(Dataset items)
= Beginning of Section =

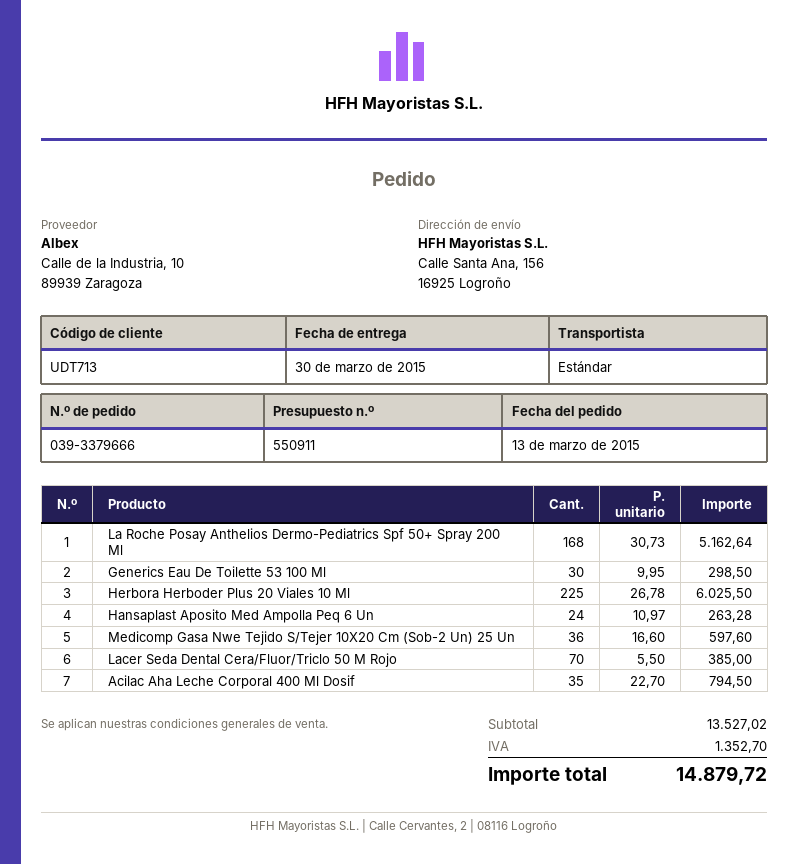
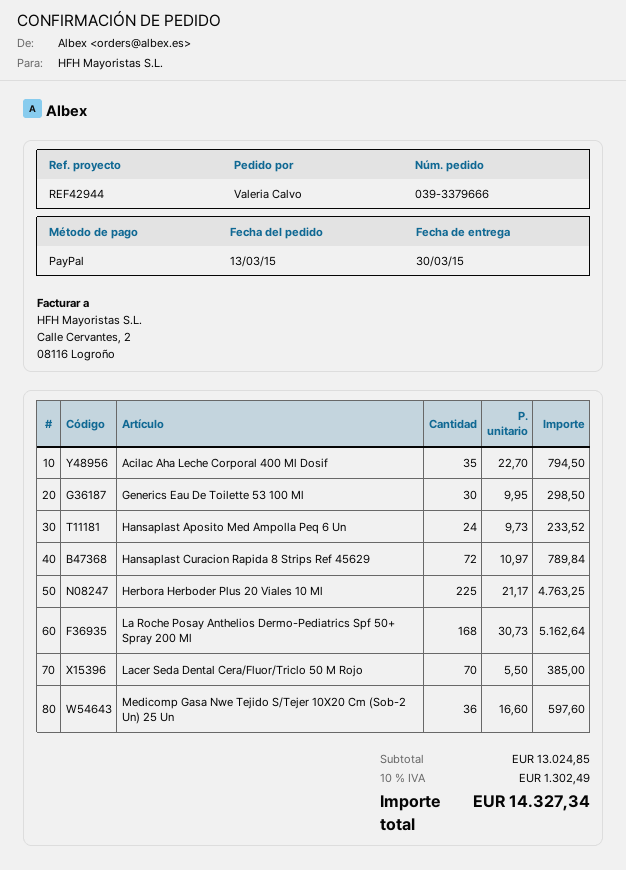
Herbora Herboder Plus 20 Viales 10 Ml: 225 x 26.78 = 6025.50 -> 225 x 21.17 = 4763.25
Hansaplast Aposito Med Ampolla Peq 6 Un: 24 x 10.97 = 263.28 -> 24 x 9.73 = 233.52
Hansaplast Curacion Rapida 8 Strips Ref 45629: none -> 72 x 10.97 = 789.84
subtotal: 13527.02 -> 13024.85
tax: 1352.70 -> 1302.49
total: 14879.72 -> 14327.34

= End of Section =

# [Exercise objective]
If a line above holds the word "Hansaplast", copy it.

# [Output below]
Hansaplast Aposito Med Ampolla Peq 6 Un: 24 x 10.97 = 263.28 -> 24 x 9.73 = 233.52
Hansaplast Curacion Rapida 8 Strips Ref 45629: none -> 72 x 10.97 = 789.84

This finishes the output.